WHAT THIS TASK INVOLVES → Write out again, unchanged, the line that has "2021-03-14: 5 -> 4" and each following line through the end of the entries below; leave pictures out.

DATA TO EXAMINE →
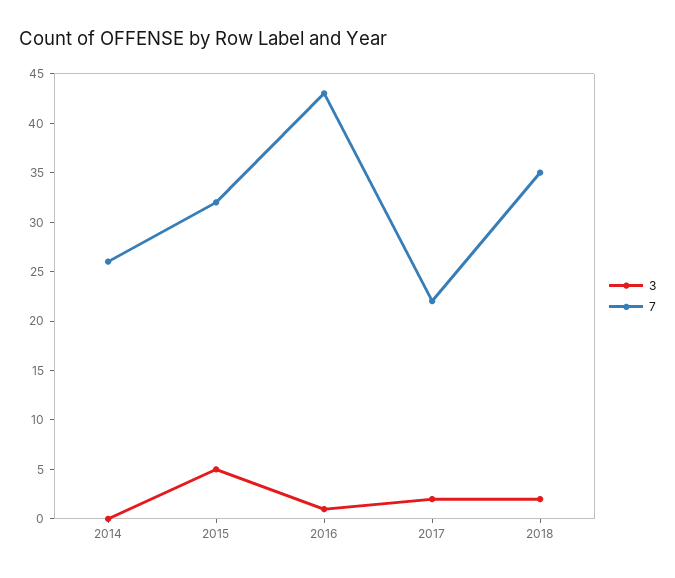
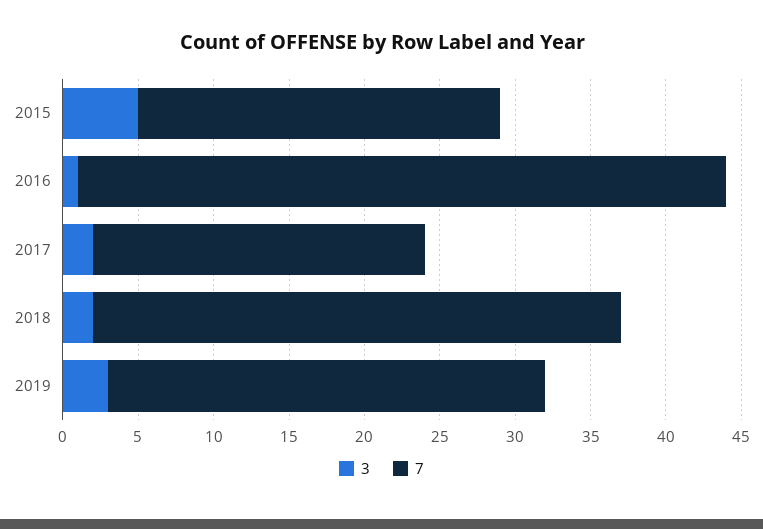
3, 2014: 0 -> none
7, 2014: 26 -> none
7, 2015: 32 -> 24
3, 2019: none -> 3
7, 2019: none -> 29

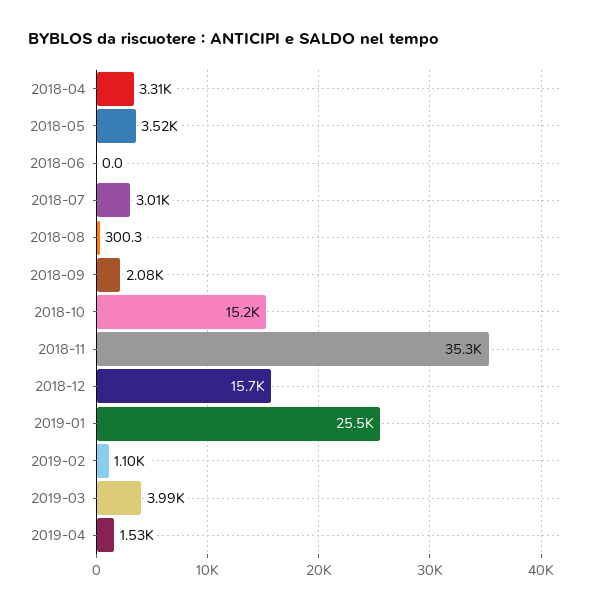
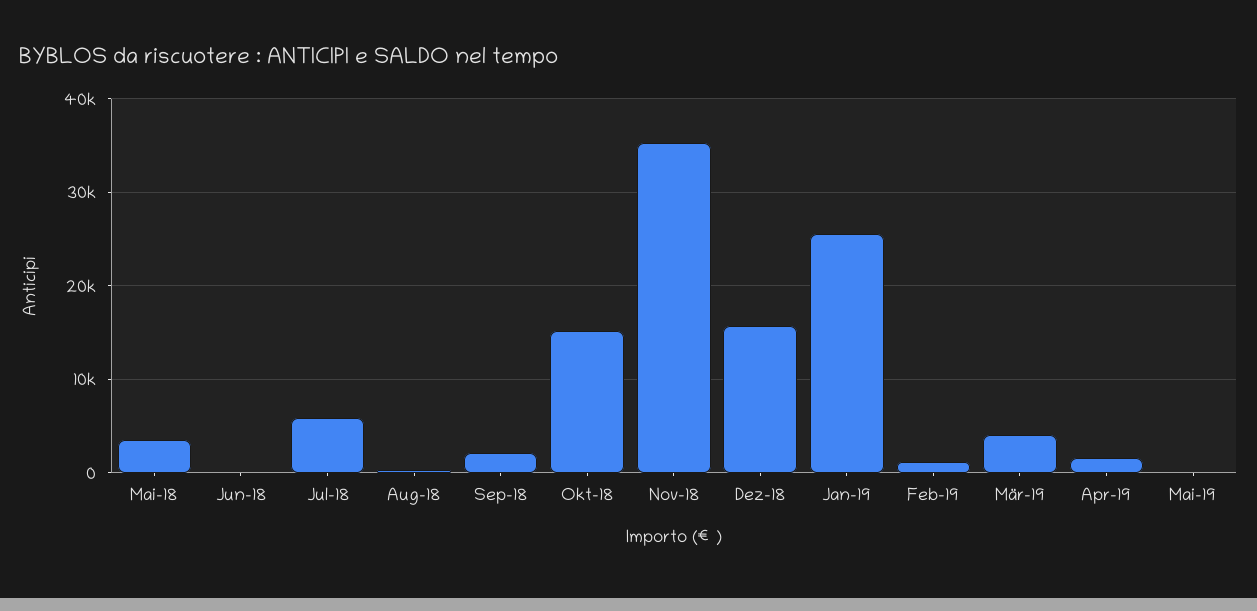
2018-04: 3310 -> none
2018-07: 3010 -> 6000
Mai-19: none -> 0

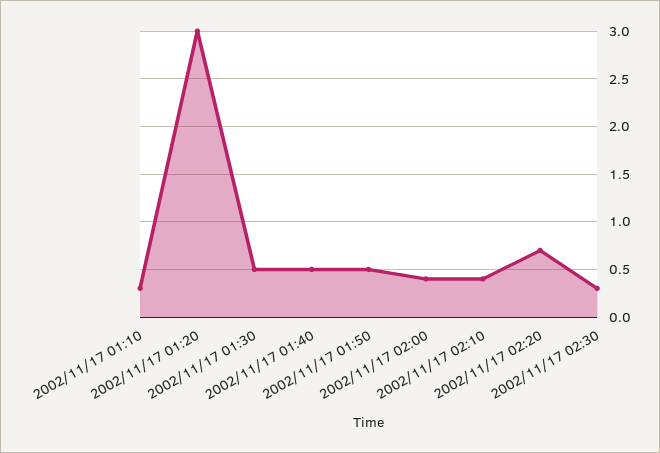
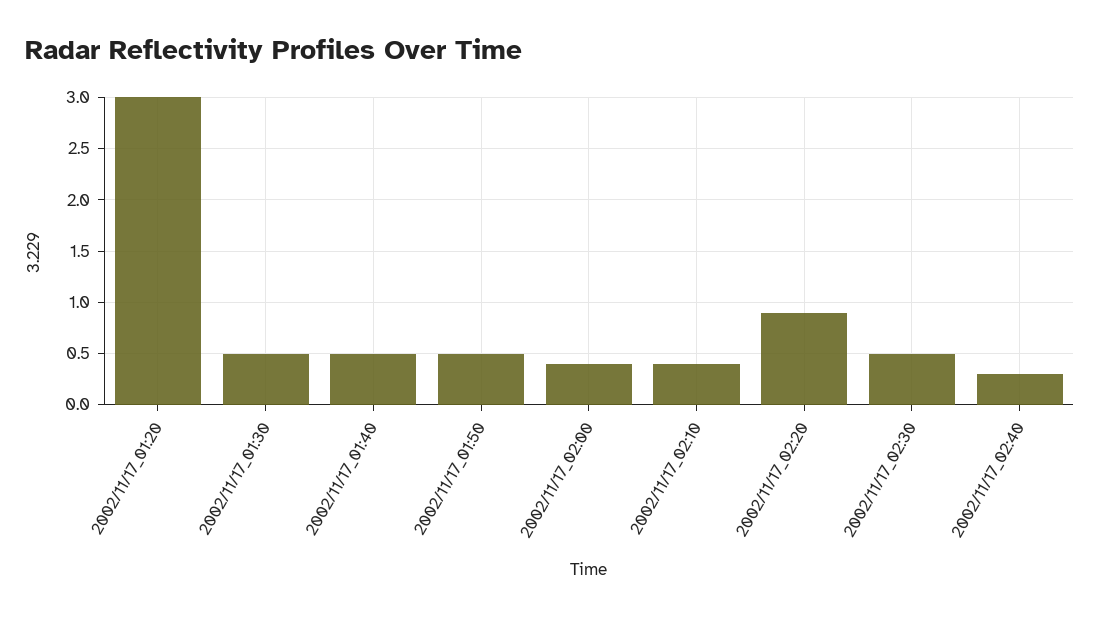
2002/11/17 01:10: 0.3 -> none
2002/11/17 02:20: 0.7 -> 0.9
2002/11/17 02:30: 0.3 -> 0.5
2002/11/17_02:40: none -> 0.3

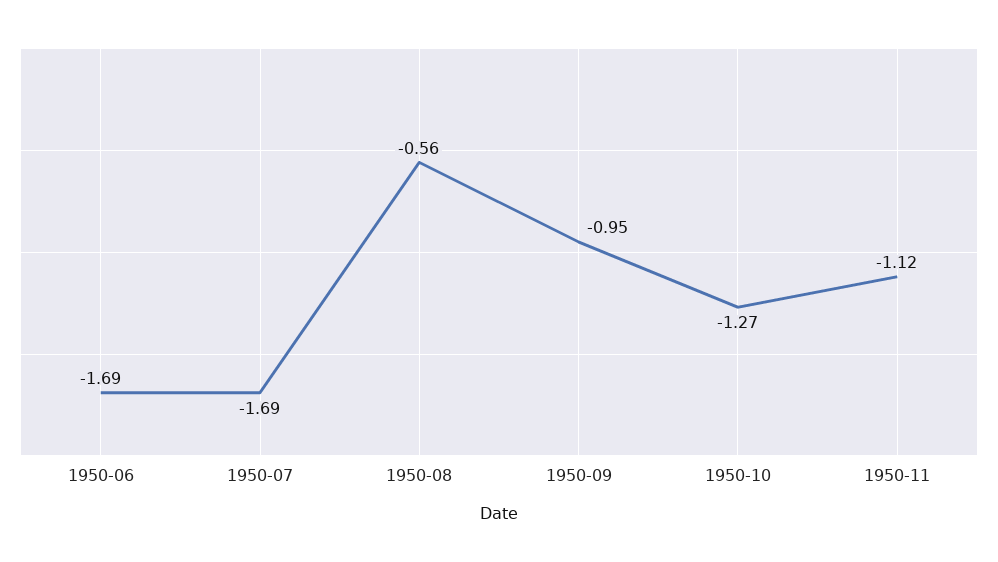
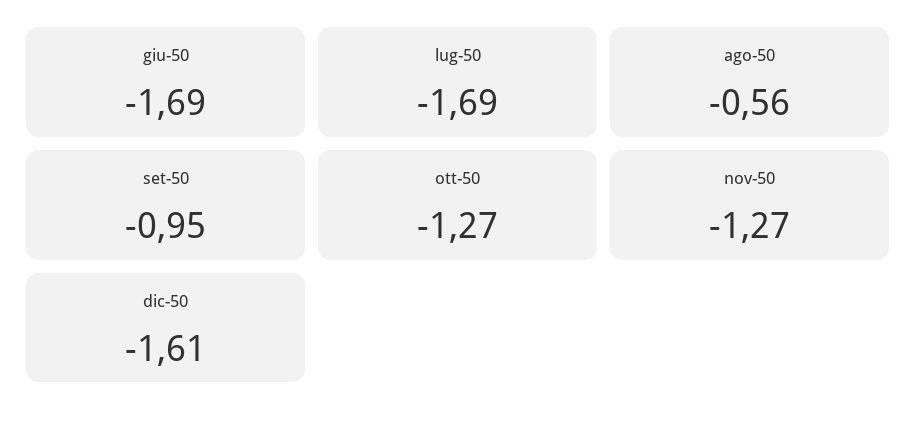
1950-11: -1.12 -> -1.27
dic-50: none -> -1.61

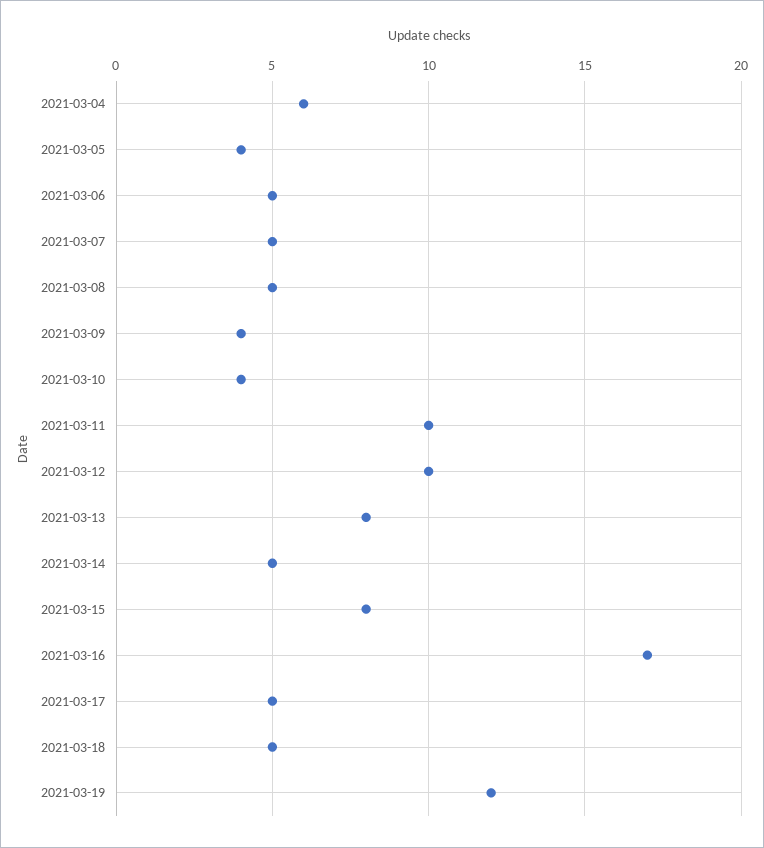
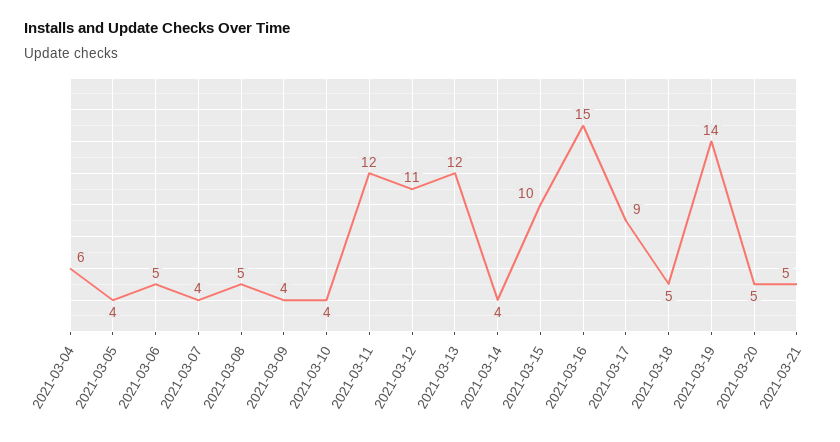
2021-03-07: 5 -> 4
2021-03-11: 10 -> 12
2021-03-12: 10 -> 11
2021-03-13: 8 -> 12
2021-03-14: 5 -> 4
2021-03-15: 8 -> 10
2021-03-16: 17 -> 15
2021-03-17: 5 -> 9
2021-03-19: 12 -> 14
2021-03-20: none -> 5
2021-03-21: none -> 5

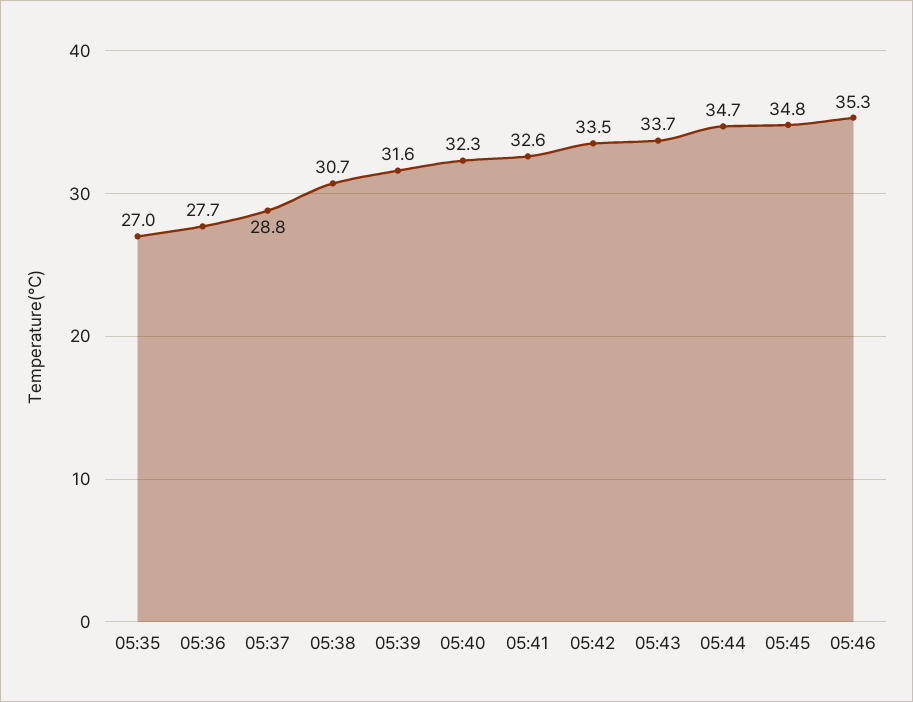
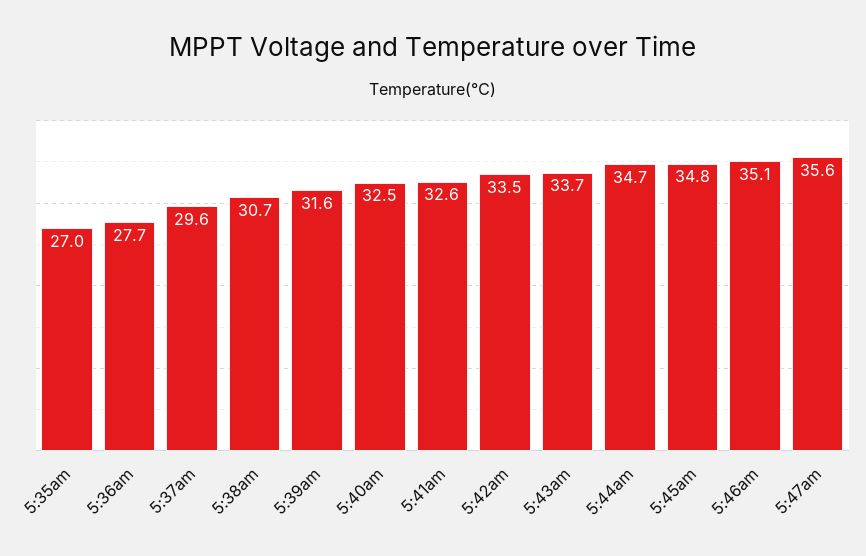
05:37: 28.8 -> 29.6
05:40: 32.3 -> 32.5
05:46: 35.3 -> 35.1
5:47am: none -> 35.6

WRITTEN RESPONSE →
2021-03-14: 5 -> 4
2021-03-15: 8 -> 10
2021-03-16: 17 -> 15
2021-03-17: 5 -> 9
2021-03-19: 12 -> 14
2021-03-20: none -> 5
2021-03-21: none -> 5

05:37: 28.8 -> 29.6
05:40: 32.3 -> 32.5
05:46: 35.3 -> 35.1
5:47am: none -> 35.6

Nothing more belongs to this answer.